I wanted them to make the movie in Lexington, but because of somebody’s schedule the movie had to be shot in wintertime, even though it’s very much a summer movie. That meant going somewhere warm, which turned out to be Alabama, specifically a lovely and quite convincingly Lexingtonian town called Fairhope.
Everybody should have the experience of visiting the set where a story they have written is being filmed. They won’t, but they should, because it’s not like anything else. Stories are generally written alone, with no assurance that they’ll ever actually be published, let alone turned into movies, and with the overwhelming feeling that you’re engaging in a futile and antisocial hobby. Imagine going from there to a film set, where there’s a hundred people working and laughing and joking together. There’s free food, and an entire village of trailers, and everywhere people have actually built the things you’ve described, and other people—very good-looking ones—are dressed up as your characters, and everybody’s happy to see you. It’s a special feeling.

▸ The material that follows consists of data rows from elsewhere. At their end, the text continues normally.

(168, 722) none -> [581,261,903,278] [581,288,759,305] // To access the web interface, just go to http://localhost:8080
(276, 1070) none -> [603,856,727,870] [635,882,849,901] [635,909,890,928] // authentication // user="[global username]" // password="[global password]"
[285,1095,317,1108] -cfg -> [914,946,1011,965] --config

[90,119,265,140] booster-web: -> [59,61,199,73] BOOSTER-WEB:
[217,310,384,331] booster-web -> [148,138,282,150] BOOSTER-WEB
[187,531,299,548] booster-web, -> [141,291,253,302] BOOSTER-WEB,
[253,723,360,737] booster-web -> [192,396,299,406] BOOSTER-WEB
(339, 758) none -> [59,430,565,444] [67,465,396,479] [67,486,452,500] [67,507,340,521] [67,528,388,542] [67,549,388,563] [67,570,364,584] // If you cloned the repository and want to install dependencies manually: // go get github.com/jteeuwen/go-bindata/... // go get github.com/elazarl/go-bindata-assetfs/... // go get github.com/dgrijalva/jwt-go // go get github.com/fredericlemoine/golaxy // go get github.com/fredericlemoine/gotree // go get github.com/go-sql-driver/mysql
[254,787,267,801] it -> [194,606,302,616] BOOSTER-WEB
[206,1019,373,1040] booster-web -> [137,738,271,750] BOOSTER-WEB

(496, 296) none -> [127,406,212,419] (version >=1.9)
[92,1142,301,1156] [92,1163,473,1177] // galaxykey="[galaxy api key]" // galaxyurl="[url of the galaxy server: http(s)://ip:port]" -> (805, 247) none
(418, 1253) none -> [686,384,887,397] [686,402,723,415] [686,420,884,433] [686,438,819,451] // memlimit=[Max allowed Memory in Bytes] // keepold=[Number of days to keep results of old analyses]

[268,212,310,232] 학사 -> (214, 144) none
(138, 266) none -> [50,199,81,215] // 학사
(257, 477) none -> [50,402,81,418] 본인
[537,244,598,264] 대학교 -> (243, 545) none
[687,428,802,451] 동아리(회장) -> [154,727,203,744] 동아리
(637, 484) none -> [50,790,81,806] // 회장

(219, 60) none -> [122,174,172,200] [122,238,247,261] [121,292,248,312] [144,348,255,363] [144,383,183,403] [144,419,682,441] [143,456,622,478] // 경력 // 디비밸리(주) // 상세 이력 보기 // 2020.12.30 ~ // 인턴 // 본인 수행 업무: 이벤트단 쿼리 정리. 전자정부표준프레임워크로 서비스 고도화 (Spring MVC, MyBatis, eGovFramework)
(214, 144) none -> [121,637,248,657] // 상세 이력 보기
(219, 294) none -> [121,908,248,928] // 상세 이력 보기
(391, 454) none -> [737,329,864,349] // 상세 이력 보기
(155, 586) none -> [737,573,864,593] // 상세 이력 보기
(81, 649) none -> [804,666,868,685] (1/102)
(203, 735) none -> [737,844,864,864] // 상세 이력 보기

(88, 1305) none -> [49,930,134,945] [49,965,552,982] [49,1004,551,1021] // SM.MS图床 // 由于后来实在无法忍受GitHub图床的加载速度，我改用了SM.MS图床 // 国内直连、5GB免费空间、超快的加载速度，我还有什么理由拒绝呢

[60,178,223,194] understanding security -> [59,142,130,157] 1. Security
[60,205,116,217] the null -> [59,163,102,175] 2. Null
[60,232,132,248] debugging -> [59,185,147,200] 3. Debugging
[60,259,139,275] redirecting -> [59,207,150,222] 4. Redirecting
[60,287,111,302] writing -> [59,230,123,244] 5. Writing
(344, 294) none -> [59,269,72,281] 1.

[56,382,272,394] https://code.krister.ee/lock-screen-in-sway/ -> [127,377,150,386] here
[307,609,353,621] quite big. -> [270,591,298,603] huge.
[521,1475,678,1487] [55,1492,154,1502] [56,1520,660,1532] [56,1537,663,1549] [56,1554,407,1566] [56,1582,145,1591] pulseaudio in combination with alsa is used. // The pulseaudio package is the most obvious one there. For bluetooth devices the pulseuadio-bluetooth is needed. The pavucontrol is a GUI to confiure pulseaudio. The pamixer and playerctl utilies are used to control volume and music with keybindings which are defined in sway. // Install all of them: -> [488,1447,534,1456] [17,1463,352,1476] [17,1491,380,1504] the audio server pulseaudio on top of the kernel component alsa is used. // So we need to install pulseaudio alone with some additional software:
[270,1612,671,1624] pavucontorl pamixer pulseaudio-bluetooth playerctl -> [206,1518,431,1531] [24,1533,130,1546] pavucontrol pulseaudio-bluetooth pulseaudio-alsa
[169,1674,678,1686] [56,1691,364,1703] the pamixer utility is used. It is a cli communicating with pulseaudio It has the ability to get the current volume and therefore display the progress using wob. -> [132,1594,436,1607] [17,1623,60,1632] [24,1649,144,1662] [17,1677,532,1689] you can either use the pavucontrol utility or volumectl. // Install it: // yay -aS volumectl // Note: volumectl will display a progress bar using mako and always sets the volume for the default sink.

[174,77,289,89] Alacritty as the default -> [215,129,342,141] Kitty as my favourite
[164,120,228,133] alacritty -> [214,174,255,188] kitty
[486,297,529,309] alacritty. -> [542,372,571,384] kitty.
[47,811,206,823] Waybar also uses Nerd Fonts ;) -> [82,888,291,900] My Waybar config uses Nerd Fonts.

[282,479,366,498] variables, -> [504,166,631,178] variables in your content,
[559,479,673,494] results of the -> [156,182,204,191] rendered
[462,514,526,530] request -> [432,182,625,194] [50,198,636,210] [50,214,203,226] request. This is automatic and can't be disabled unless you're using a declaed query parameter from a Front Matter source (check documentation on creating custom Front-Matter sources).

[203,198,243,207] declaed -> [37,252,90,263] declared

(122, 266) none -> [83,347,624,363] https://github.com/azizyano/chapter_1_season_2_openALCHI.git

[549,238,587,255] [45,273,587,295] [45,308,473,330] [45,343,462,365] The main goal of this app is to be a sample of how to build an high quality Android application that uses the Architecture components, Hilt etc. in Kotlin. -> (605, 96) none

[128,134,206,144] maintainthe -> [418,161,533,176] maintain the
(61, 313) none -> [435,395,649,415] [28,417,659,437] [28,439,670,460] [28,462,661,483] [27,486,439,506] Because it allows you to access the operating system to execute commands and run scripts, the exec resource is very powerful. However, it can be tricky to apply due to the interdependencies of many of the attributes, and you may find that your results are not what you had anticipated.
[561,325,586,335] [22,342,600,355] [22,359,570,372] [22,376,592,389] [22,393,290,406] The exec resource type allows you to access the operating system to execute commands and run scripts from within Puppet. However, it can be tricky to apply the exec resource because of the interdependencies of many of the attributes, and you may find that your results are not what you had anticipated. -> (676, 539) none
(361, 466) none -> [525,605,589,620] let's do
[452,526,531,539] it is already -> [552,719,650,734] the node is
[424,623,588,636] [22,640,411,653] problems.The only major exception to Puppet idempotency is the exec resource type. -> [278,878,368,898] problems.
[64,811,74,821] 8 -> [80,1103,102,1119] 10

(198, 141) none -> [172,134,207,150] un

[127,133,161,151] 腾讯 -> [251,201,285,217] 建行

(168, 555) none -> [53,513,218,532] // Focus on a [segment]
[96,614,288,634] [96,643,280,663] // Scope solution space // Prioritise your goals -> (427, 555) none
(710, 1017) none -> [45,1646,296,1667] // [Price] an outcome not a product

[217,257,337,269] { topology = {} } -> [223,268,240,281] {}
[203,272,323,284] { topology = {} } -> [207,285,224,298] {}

William Goldman (who wrote Butch Cassidy and the Sundance Kid) once said that “the most exciting day of your life is your first day on a movie set, and the dullest day of your life is the second day.” And I do know what he means: There’s nothing for a screenwriter to do on set, so you just stand there getting in the way and looking at your phone and making the actors uncomfortable with that expression on your face that says you’re mentally questioning their line readings. In one scene Kyle Allen, who plays Mark, has to chuck a water bottle at a door just as it’s swinging closed, at exactly the right moment so it’s trapped between door and frame, thereby keeping the door from locking. It took me one try to write this in the script. It took Kyle, conservatively, about sixty takes to pull it off on film. It probably gave him some idea of what being trapped in a time loop would feel like.
That was dull. But just as often, I was walking around awestruck and moved to my deepest parts: seeing Margaret’s sad bedroom, seeing her and Mark ride through the school on Mark’s bike, just watching the two of them walk down the street together. Also I had to film my cameo appearance in the movie—I’m the guy in the beige blazer whom Mark saves from getting pooed on by a bird. We didn’t need as many takes as Kyle did with the water bottle, but it was close. I did a little drama in high school and therefore harbor the secret suspicion that I could have been a movie star, but as it turns out, just having a camera pointed at me is enough to make me lose all control of my face and limbs.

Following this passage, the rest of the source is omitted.